Building a better London might just start with a broom and social networking.
The news tells us that communities have had their hearts ripped out. Yesterday morning, the streets of London were littered with debris, smashed glass and bricks, buildings were burnt or pillaged and three nights of rioting and looting had left the city smoldering.
Dan Thompson sat at his home in the coastal town of Worthing, West Sussex, 60 miles south of the capital, and tweeted a plea for anyone nearby to bring him coffee. He hadn’t slept all night, having started the idea of #riotcleanup on Twitter the previous evening. Soon the hash tag was trending, more popular than #LondonRiots, more popular even than Justin Bieber.
More importantly, thanks to Thompson, thousands of people had mobilized to meet at various points around London, Liverpool and Birmingham. They brought gloves and heavy-duty trash bags and flasks of tea. They called themselves Riot Wombles. Hilariously, people complained that in some places the council street cleaners had been too efficient and there was little for them to do.
Pictures began arriving on Twitter. Crowds marching down the streets, not with the masked faces of rioters looking for shops to loot, not an insurgence of violence and anger, but instead armed with brooms and smiles, ordinary people who had taken time off work and out of their lives looking for a mess to clean up, shops to help repair.
For many, this photo taken outside Clapham Junction station has become emblematic of the community whose heartbeat was said to be flat lining.
Meanwhile, an exhausted but elated Thompson was attempting to deal with over 100 tweets a minute.
In his every day life, he runs the Empty Shops Network, bringing disused buildings back into service to give cheap space to artists, makers, social enterprises and charities. While that network proved a good starting point for #riotcleanup, the majority of momentum came from the community, from people who love where they live, who wanted to show solidarity against threat and used the speed and might of social media to do just that.
While much of old media wrung its hands over the use of new media in organizing the riots, mostly through the Blackberry BBM network, the reality is that social networks were also streamlining positive action, like a rapidly charging defibrillator.
We are now onto day four of the riots.
Some 16,000 police in London last night ensured a quieter night in the city, but Manchester, Nottingham, Liverpool and Birmingham still suffered. Three people died trying to protect their community against violence.
No one knows why it is happening, although many have speculated. But this kind of violence almost certainly doesn’t happen in a vacuum. The rioters may not have a cohesive, coordinated voice, and while some are without a doubt opportunistic thugs, others are angry about something.
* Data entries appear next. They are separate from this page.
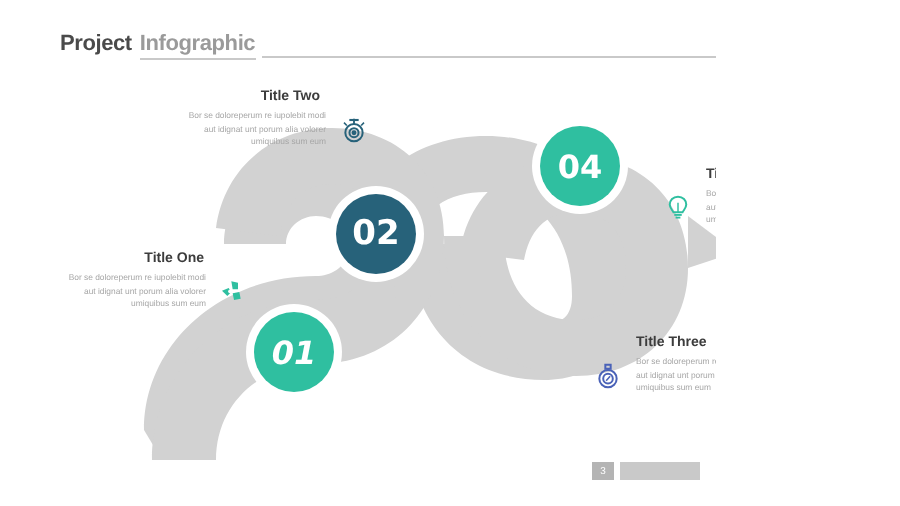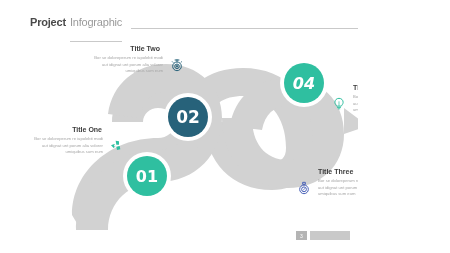--- a/index.html
+++ b/index.html
@@ -31,26 +31,26 @@
   }
   .title-word-dark {
     font-size: 11px;
     font-weight: bold;
     color: #4a4a4a;
     letter-spacing: -0.2px;
     white-space: nowrap;
   }
   .title-word-light {
     font-size: 11px;
-    font-weight: normal;
+    font-weight: bold;
     color: #9a9a9a;
     letter-spacing: -0.2px;
     white-space: nowrap;
     border-bottom: 1px solid #c9c9c9;
-    padding-bottom: 13px;
+    padding-bottom: 1px;
   }
   #header-rule {
     position: absolute;
     left: 131px; top: 28px;
     width: 237px; height: 1px;
     background: #c9c9c9;
   }
   #logotype {
     position: absolute;
     right: 10px; top: 17px;
@@ -91,24 +91,23 @@
     left: 168px; top: 97px;
     width: 40px; height: 40px;
     font-size: 17px;
   }
   #circle-03 {
     left: 237px; top: 117px;
     width: 40px; height: 40px;
     font-size: 16px;
   }
   #circle-04 {
-    left: 284px; top: 63px;
+    left: 270px; top: 63px;
     width: 40px; height: 40px;
     font-size: 16px;
-    font-style: italic;
   }
 
   
   .item-block {
     position: absolute;
   }
   .item-title {
     font-size: 7px;
     font-weight: bold;
     color: #3c3c3c;
@@ -284,21 +283,21 @@
       <path d="M 76 200 L 108 200 L 92 216 Z" fill="#d2d2d2"></path>
 
       <path d="M 344 104 L 344 78 L 368 96 Z" fill="#d2d2d2"></path>
 
       <path d="M 178 112 L 196 98 L 198 120 Z" fill="#d2d2d2"></path>
 
       <path d="M 268 140 L 288 128 L 288 150 Z" fill="#d2d2d2"></path>
     </g>
   </svg>
 
-  <div class="step-circle" id="circle-01" style="background:#2fbfa0;">
+  <div class="step-circle" id="circle-01" style="background:#2fbfa0;font-style:italic;">
     <span>01</span>
   </div>
 
   <div class="step-circle" id="circle-02" style="background:#27627a;">
     <span>02</span>
   </div>
 
 
   <div class="step-circle" id="circle-04" style="background:#2fbfa0;">
     <span>04</span>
We now have to ask ourselves: What, exactly?
As we reflect, we have to remember that while a handful of disenfranchised and disaffected people began destroying cities, the rest of the country collected together in an astonishing display of community. #riotcleanup mobilized thousands. Hot on its heels was Anti-riot: Operation Cup Of Tea
Then there is Something Nice For Ashraf, a reaction to the shocking video of a young Malaysian student who was injured in the riots and then mugged while bleeding profusely. He allegedly lost his front teeth, alongside a replaceable but probably still much loved bicycle, mobile phone and Sony Playstation. The Tumblr seeks to do something nice, to show Ashraf and his family that people in England are not really “scumbags and dickheads.”
Despite what Malcolm Gladwell would have us believe, social networking, in all its furious righteous indignation, its frenzied panic and easy moral outrage, is shaping up to be a new heart center of our communities, a simple place of gathering in an increasingly fractured world where we can show we are strong and caring and willing to stand together, where we can show what we can do with a little bit of love and care.
On Twitter, @riotcleanup now has nearly 88,000 followers. There’s nothing to tidy right now, so they’re playing #cleanupanthems for amusement: Litter Sweep Symphony; Where The Streets Have No Stains; Broom Shake Shake Shake The Broom; Sweep Caroline. It’s silly and self-deprecating, making light of what has been a harrowing and shocking few days. More than anything, it’s incredibly British.
After all the asking why is done, this is the message we should take away from the events of the last few days, this strength and humor, this common goal to live somewhere peaceful and fair and safe, and the knowledge that we have the drive to achieve that goal.
Someone tweets @riotcleanup: Nice idea, but what if they riot again tonight?
@riotcleanup replies: Then we clean up again tomorrow.